→ **Revision comparison data**
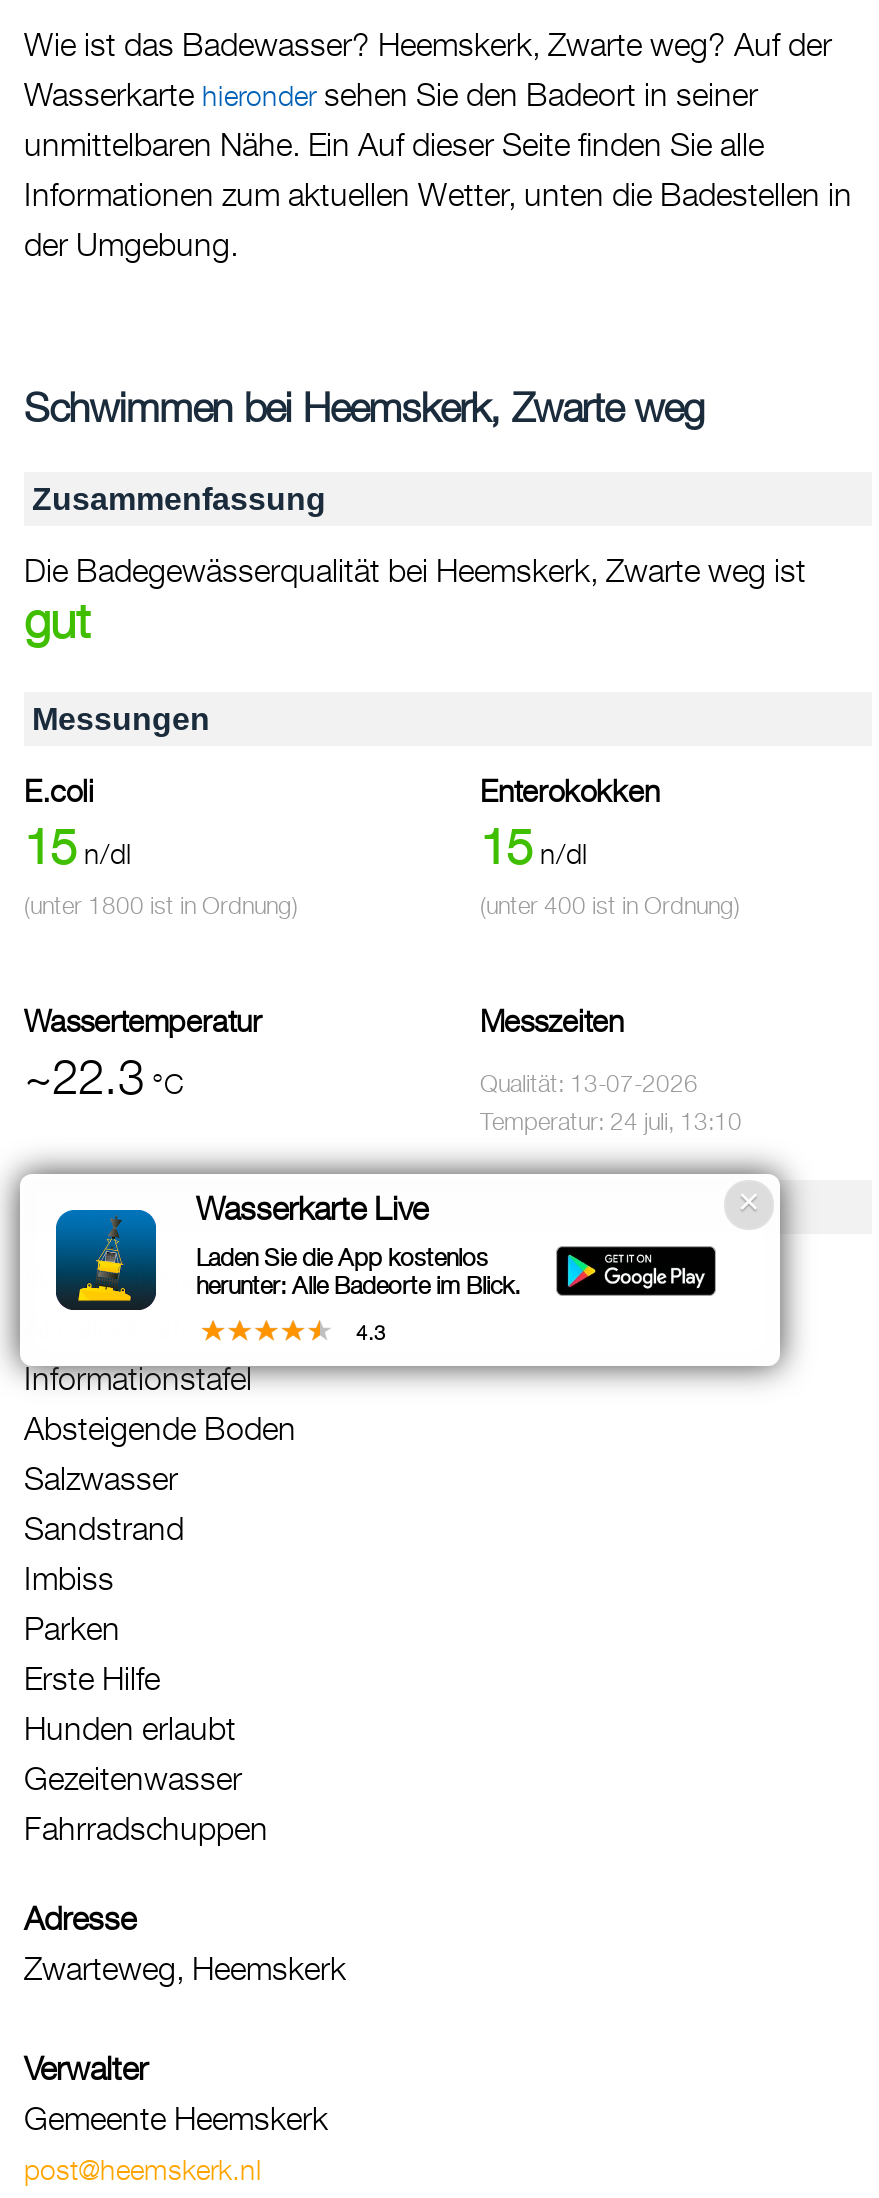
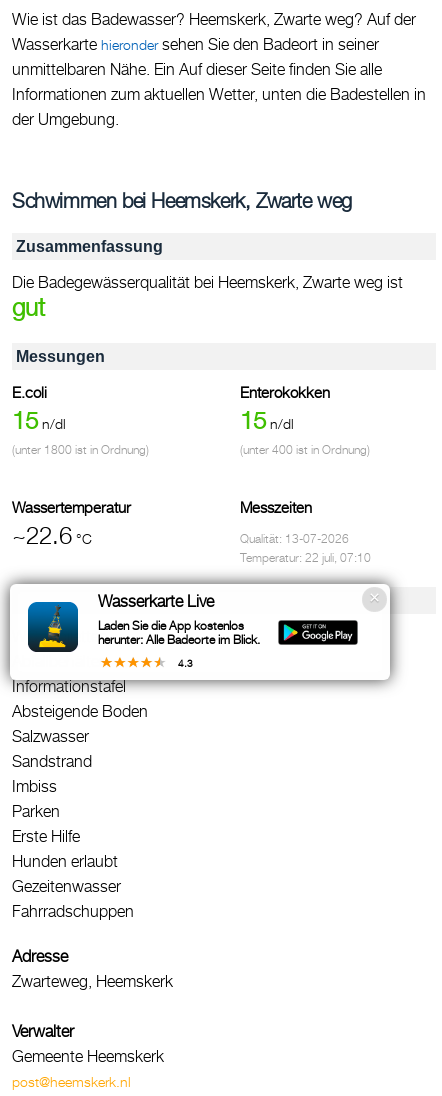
- ~22.3 °C
+ ~22.6 °C

- Temperatur: 24 juli, 13:10
+ Temperatur: 22 juli, 07:10
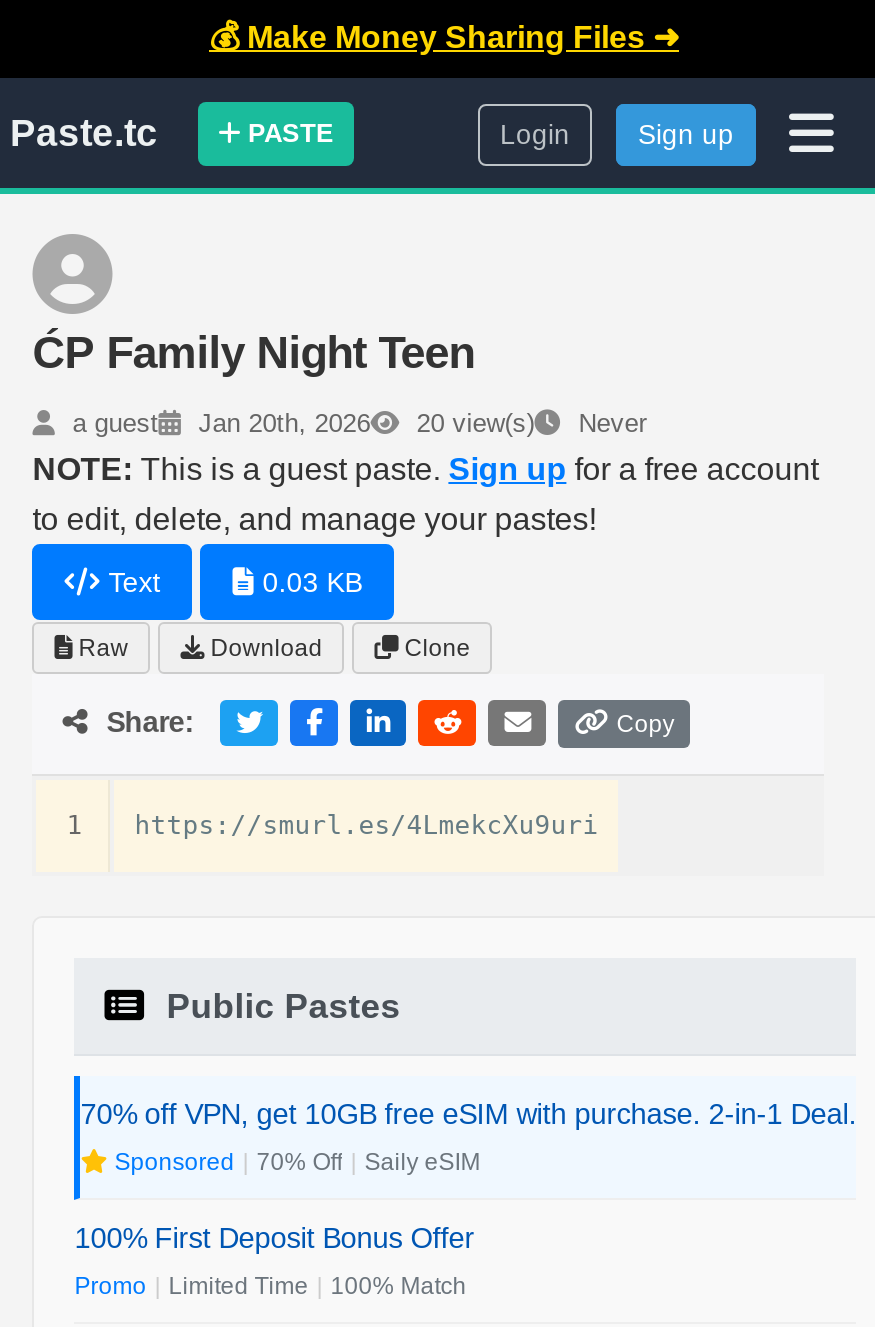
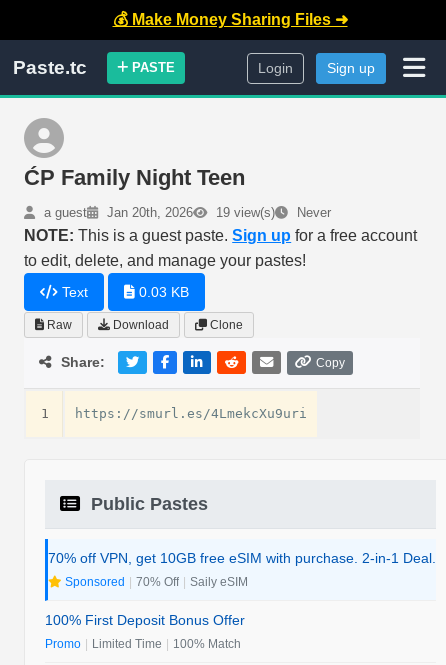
- a guest Jan 20th, 2026 20 view(s) Never
+ a guest Jan 20th, 2026 19 view(s) Never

→ **Your instructions**
Copy every line in the data above that has the string "Temperatur" in it.

→ **Answer to the problem**
- Temperatur: 24 juli, 13:10
+ Temperatur: 22 juli, 07:10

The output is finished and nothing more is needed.